§ Directions
Your answer should be the full data, transcribed exactly, with no pictures in it.

(Material to process Opens)

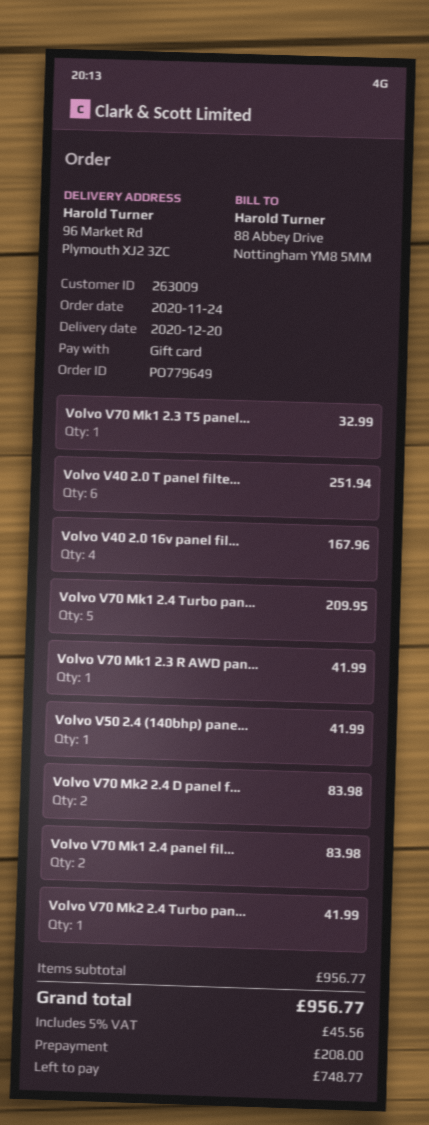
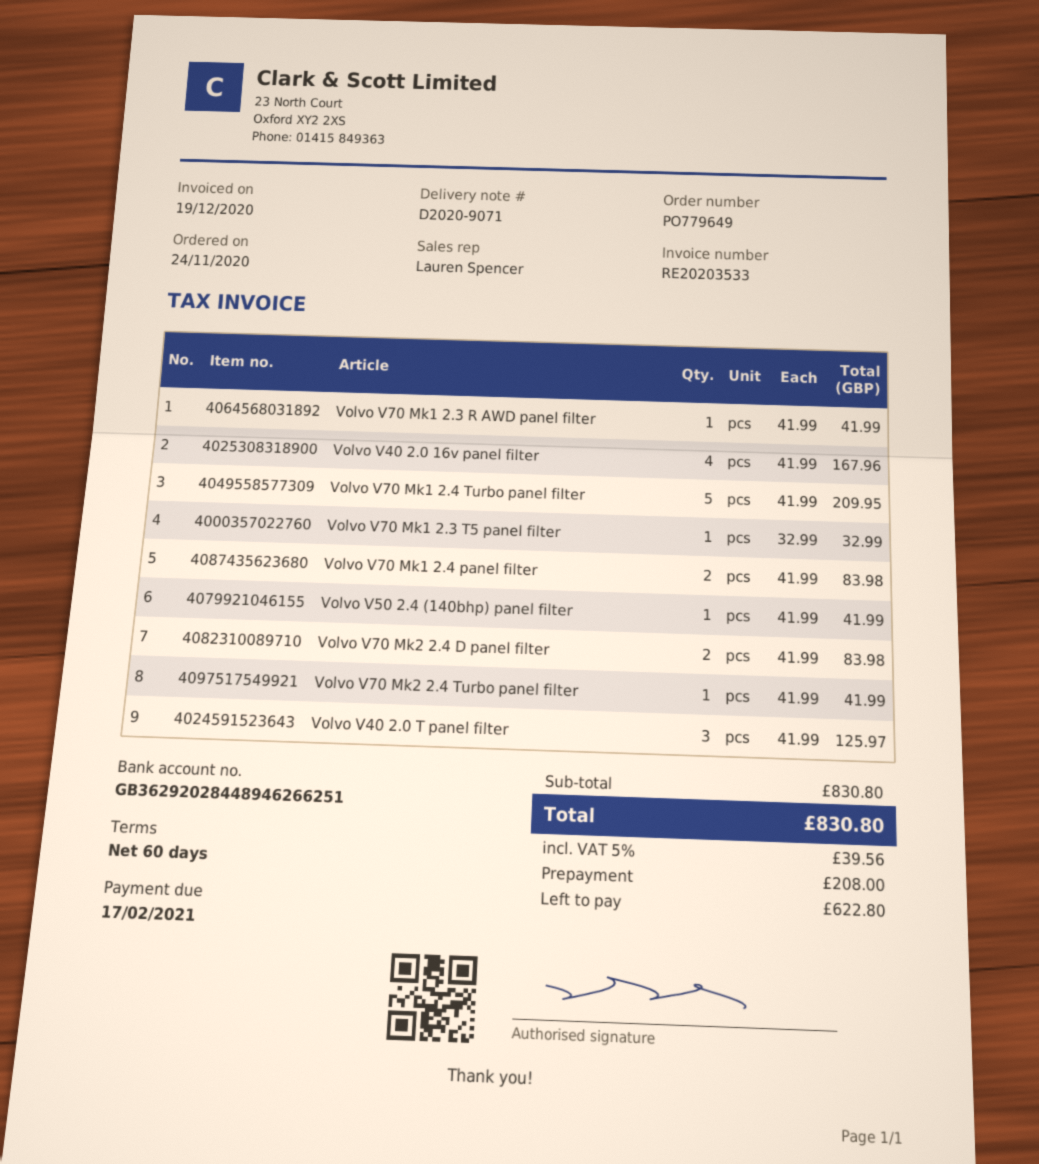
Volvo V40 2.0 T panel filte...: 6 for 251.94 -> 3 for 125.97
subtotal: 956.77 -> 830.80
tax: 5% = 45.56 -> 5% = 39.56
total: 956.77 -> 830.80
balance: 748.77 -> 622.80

(Material to process Closes)

§ Completed exercise
Volvo V40 2.0 T panel filte...: 6 for 251.94 -> 3 for 125.97
subtotal: 956.77 -> 830.80
tax: 5% = 45.56 -> 5% = 39.56
total: 956.77 -> 830.80
balance: 748.77 -> 622.80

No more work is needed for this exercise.